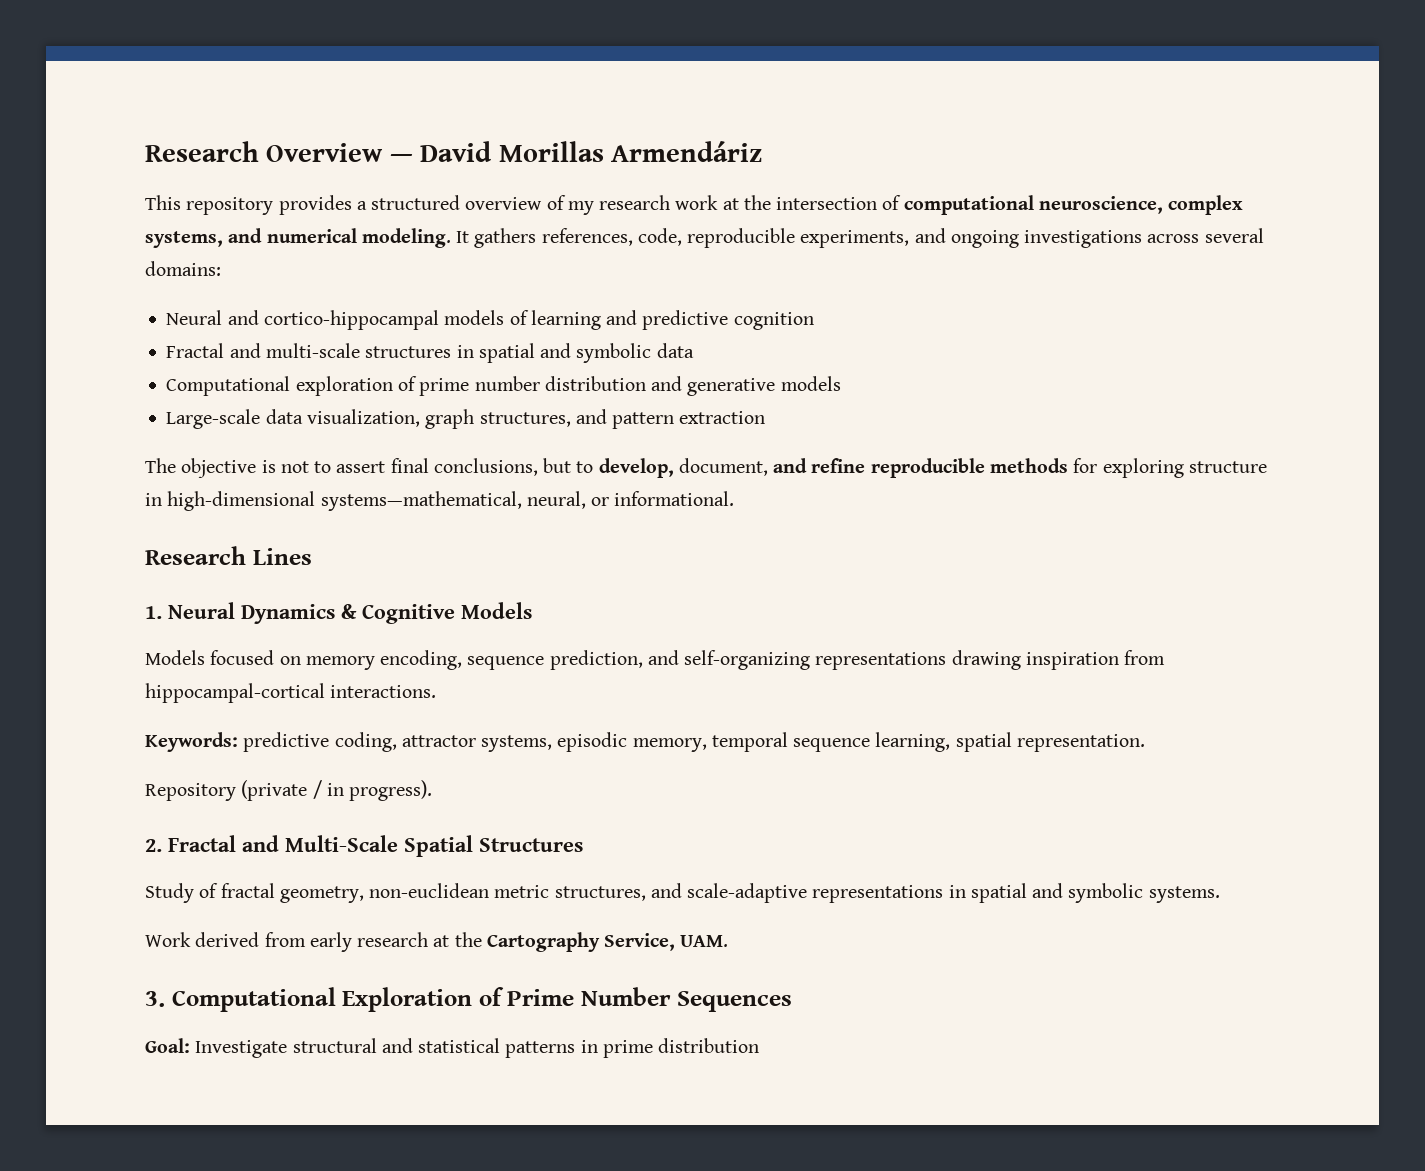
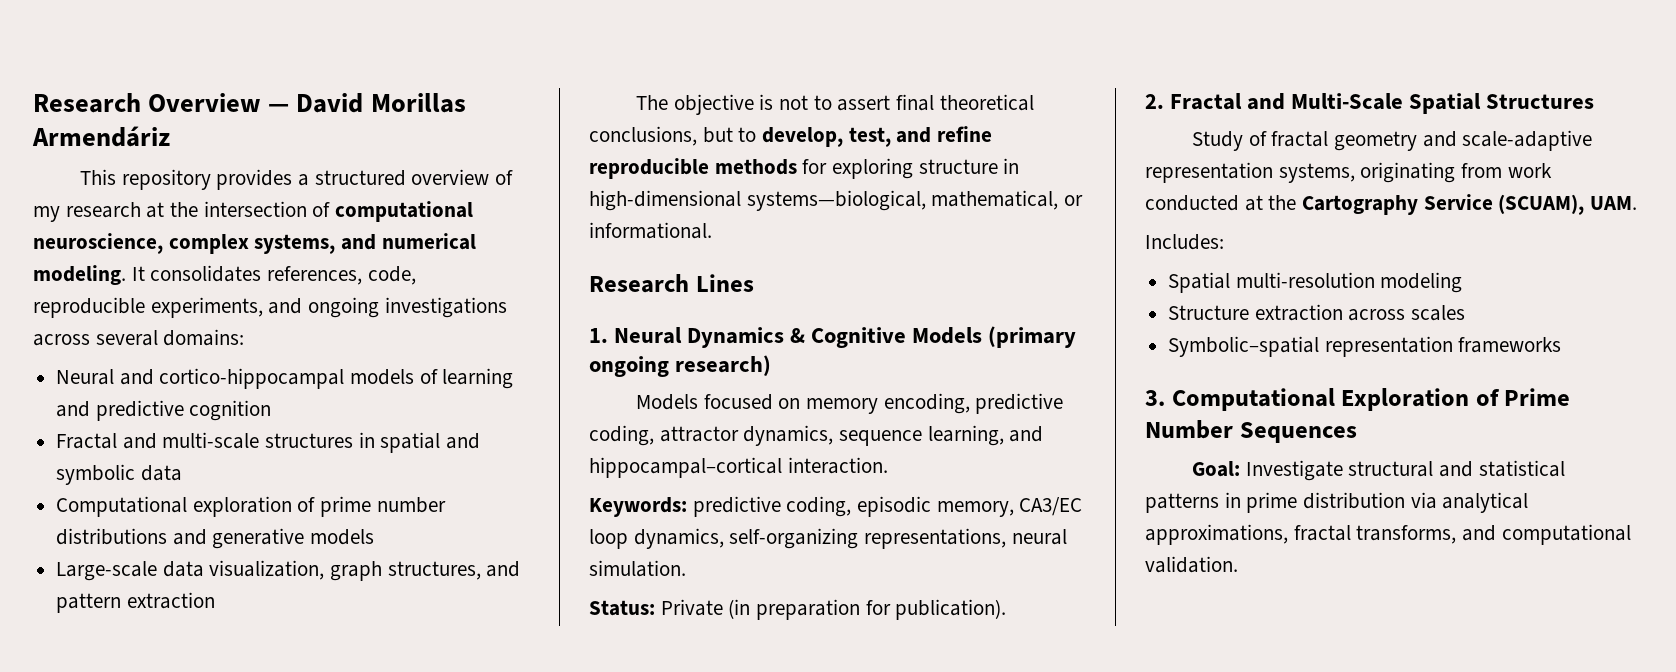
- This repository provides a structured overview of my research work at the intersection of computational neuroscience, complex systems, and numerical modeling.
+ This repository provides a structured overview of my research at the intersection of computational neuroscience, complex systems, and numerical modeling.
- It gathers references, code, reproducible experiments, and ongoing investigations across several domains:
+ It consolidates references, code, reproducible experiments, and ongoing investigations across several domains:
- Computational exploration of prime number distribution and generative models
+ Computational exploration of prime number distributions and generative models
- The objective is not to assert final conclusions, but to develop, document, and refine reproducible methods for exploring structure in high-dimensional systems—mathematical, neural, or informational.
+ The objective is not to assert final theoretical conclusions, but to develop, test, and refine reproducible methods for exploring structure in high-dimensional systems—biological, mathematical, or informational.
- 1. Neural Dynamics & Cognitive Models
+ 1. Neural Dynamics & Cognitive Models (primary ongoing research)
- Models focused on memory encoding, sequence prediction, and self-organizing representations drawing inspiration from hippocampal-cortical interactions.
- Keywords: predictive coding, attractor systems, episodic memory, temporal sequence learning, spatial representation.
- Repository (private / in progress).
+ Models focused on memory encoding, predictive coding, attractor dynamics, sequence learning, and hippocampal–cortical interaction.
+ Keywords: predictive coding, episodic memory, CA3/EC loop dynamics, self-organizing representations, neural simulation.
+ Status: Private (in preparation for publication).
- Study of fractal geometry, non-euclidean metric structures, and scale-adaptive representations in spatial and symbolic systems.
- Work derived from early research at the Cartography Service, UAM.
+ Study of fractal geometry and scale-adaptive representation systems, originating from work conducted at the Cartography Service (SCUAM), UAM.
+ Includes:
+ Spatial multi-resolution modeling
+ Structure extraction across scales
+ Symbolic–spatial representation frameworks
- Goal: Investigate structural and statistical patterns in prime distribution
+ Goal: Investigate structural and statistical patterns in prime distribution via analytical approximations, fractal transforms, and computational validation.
· · · ·
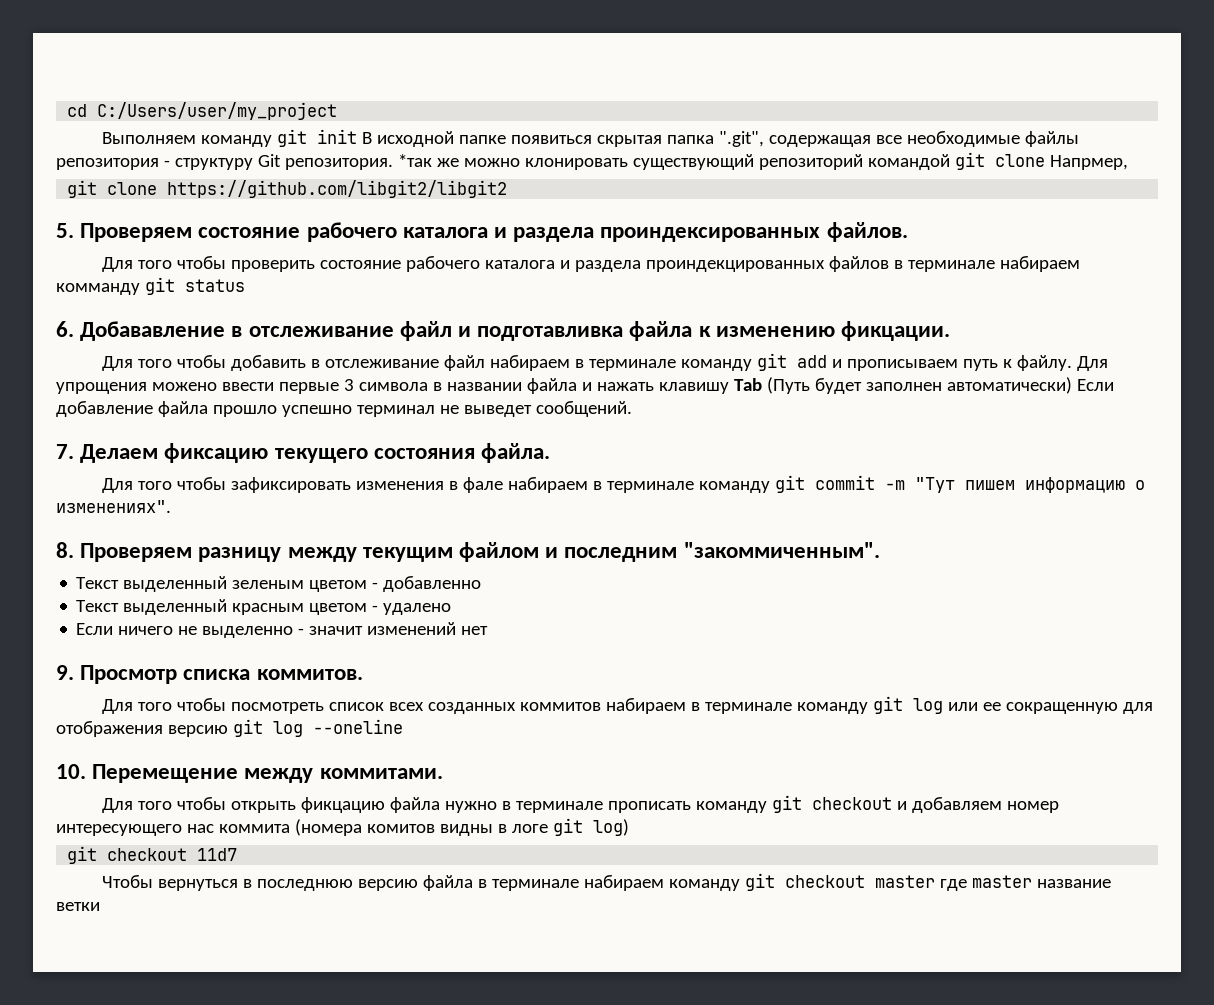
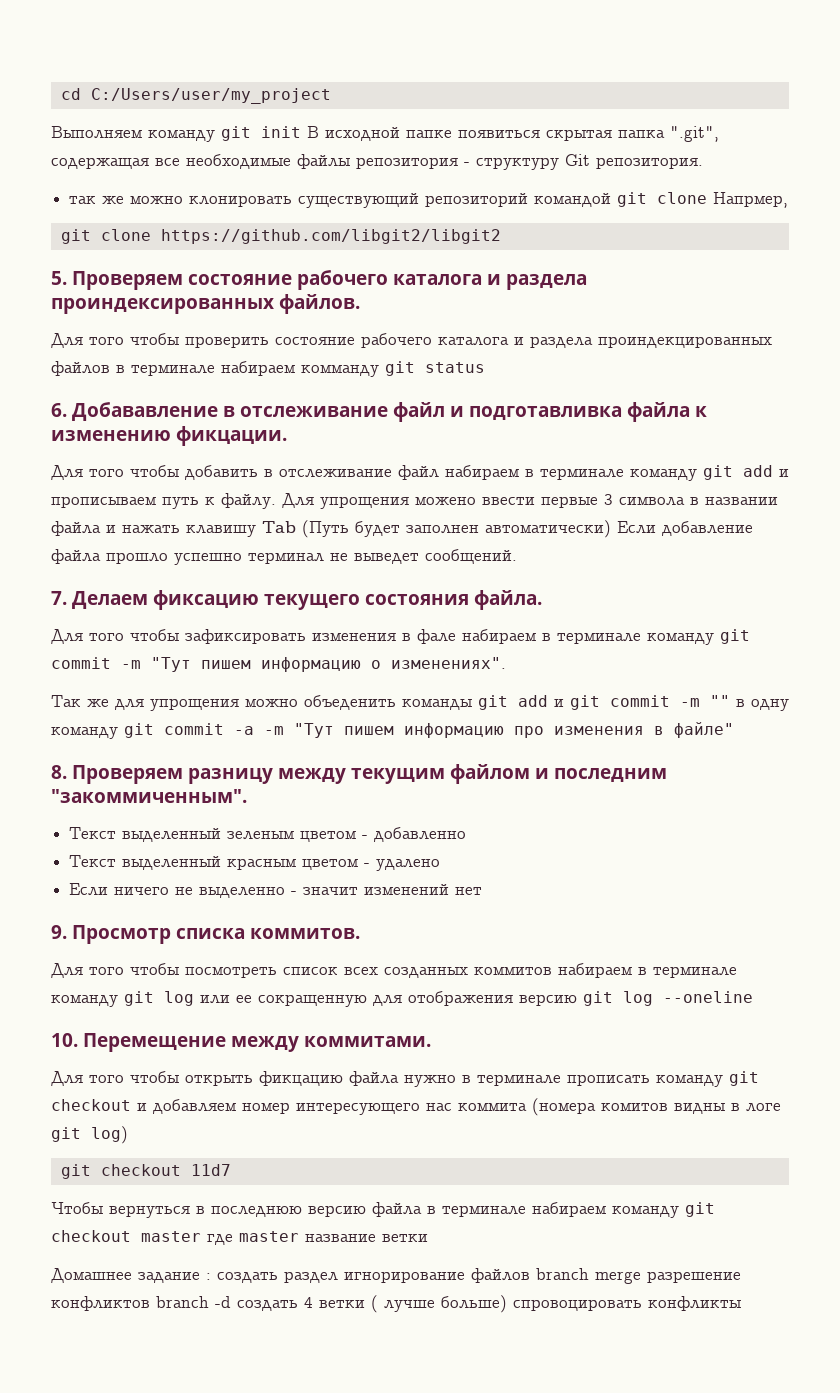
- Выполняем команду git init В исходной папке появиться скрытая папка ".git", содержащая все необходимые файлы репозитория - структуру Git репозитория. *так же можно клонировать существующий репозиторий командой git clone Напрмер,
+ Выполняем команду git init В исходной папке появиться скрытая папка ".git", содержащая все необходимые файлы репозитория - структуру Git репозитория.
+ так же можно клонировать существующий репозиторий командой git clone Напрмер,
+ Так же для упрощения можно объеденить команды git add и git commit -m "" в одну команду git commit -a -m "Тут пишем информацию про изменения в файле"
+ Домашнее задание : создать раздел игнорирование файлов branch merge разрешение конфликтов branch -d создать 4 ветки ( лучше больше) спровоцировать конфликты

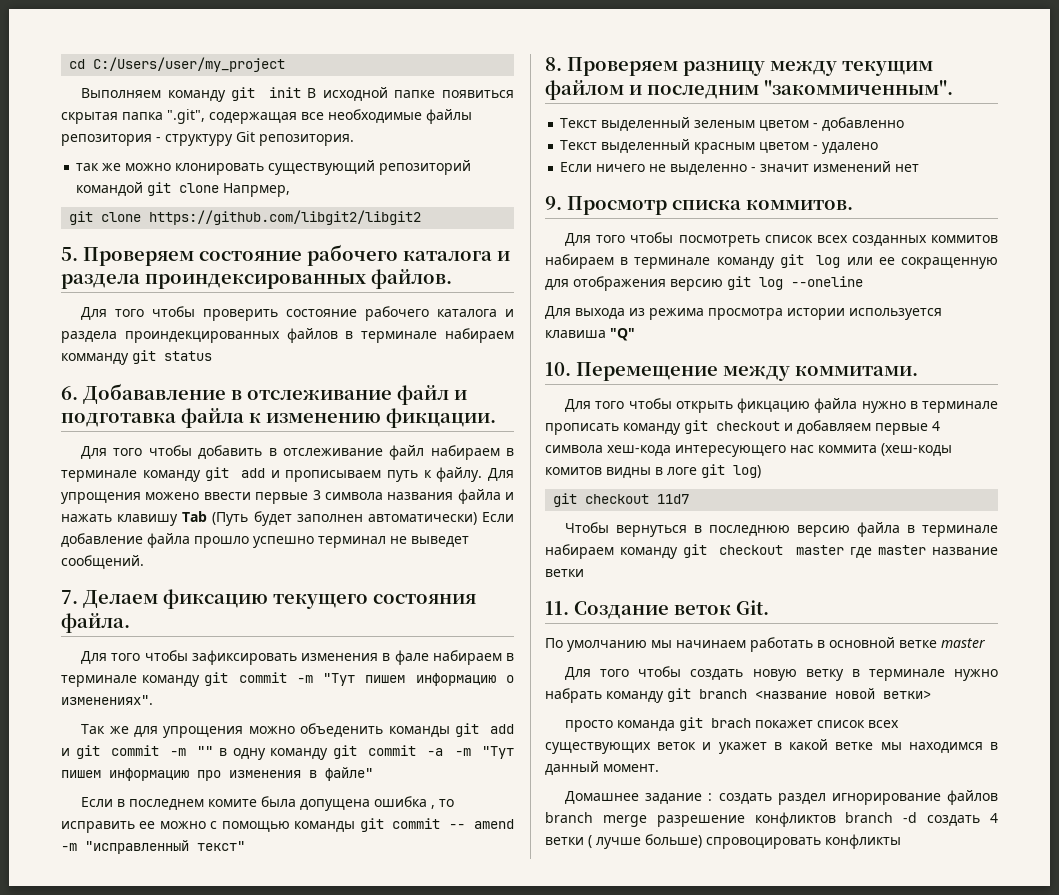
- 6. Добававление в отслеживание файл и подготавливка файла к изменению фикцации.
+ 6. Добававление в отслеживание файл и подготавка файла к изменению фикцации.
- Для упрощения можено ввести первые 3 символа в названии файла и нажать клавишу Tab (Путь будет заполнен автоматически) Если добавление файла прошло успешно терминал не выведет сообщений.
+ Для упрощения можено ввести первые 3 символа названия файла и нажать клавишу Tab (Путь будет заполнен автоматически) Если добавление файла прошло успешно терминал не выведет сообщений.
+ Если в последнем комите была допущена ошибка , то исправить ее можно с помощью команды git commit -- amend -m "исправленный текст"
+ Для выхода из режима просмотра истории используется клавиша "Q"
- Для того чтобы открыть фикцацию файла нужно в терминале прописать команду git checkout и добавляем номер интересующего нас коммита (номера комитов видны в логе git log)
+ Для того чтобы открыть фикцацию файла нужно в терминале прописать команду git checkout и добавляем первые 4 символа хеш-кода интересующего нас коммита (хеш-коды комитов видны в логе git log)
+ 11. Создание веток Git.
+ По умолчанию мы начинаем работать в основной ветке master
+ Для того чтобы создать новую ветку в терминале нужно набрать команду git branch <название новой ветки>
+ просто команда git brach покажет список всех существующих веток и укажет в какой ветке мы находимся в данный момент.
· · · ·
• **What the task requires**:
Of the lines above, output exactly those from the line bearing "- This repository" through the line bearing "consolidates references, code, reproducible", inclusive.

• **Result of the task**:
- This repository provides a structured overview of my research work at the intersection of computational neuroscience, complex systems, and numerical modeling.
+ This repository provides a structured overview of my research at the intersection of computational neuroscience, complex systems, and numerical modeling.
- It gathers references, code, reproducible experiments, and ongoing investigations across several domains:
+ It consolidates references, code, reproducible experiments, and ongoing investigations across several domains:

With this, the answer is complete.